Reevaluating Adversarial Examples in Natural Language; Political Implications of Near Human-Level Natural Language Processing Models

Author:
Lifland, Eli, School of Engineering and Applied Science, University of Virginia

Advisors:
Foley, Rider, EN-Engineering and Society, University of Virginia
Qi, Yanjun, EN-Comp Science Dept, University of Virginia

Abstract:

Machine learning models have been shown to be vulnerable to being fooled by small, targeted changes to images and text. My research is addressing the lack of standardization in evaluation of adversarial attacks on natural language processing (NLP) models which analyze text. Adversarial attacks are useful for probing the blind spots of NLP models. However, without consistent methods of evaluation, it is difficult to tell which attacks are most effective and whether attacks are even successful.
We are developing an open-source library to separate changes in attack methodology from changes in evaluation of attack success.

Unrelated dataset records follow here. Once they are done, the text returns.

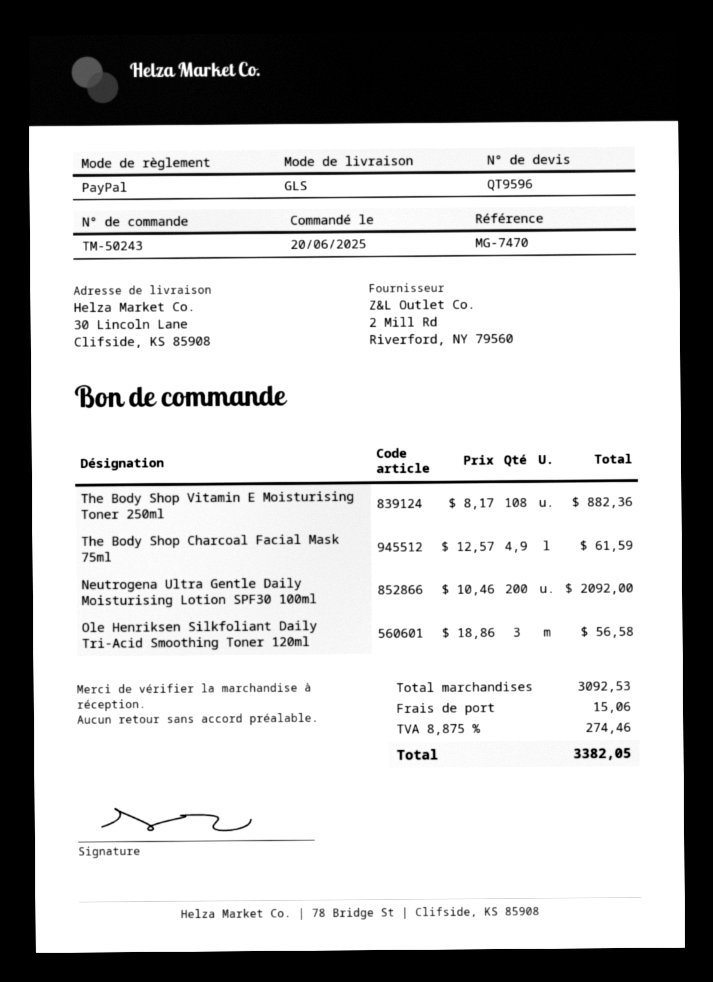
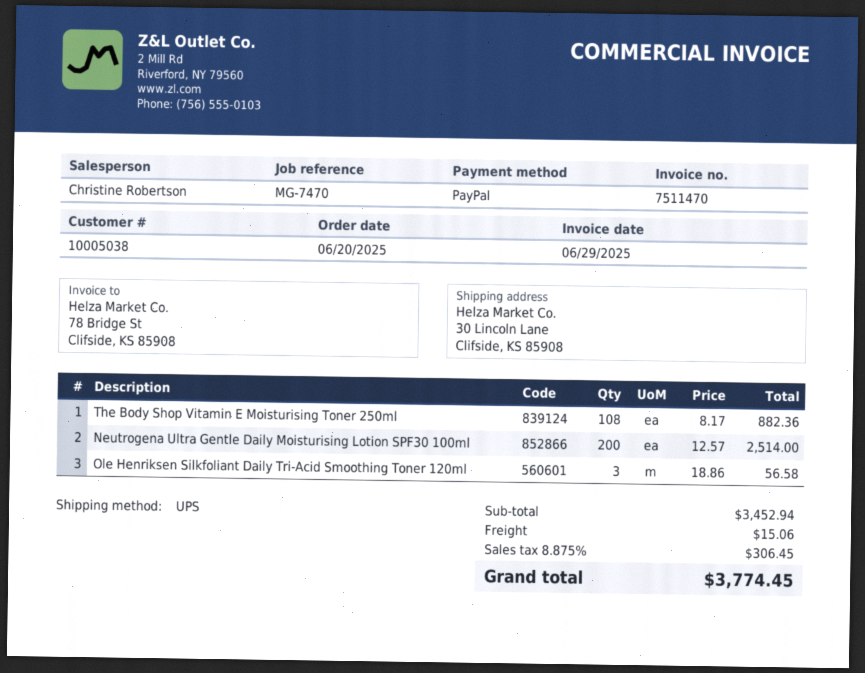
shipping method: GLS -> UPS
The Body Shop Charcoal Facial Mask 75ml: 4.9 x 12.57 = 61.59 -> none
Neutrogena Ultra Gentle Daily Moisturising Lotion SPF30 100ml: 200 x 10.46 = 2092.00 -> 200 x 12.57 = 2514.00
subtotal: 3092.53 -> 3452.94
tax: 8.875% = 274.46 -> 8.875% = 306.45
total: 3382.05 -> 3774.45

This will allow NLP researchers to separate the effects of changes in each of these respective areas. As NLP models improve, they are able to be used more effectively for both beneficial and malicious purposes. One common concern is automating the generation of fake news. Additionally, the NLP models may be biased and are often only available in select languages.
There are several STS theories relating to the rapid progress of NLP models. One is the Risk Society. The ways in which we think about the risks of automated disinformation campaigns and abusive content are interesting to think about. Another is technological determinism. There is certainly a segment of the NLP community who assert that NLP progress will continue no matter what, and that it is necessary to progress as fast as possible without thinking about the consequences. I will be analyzing the impacts of recent NLP models through the techno-politics framework.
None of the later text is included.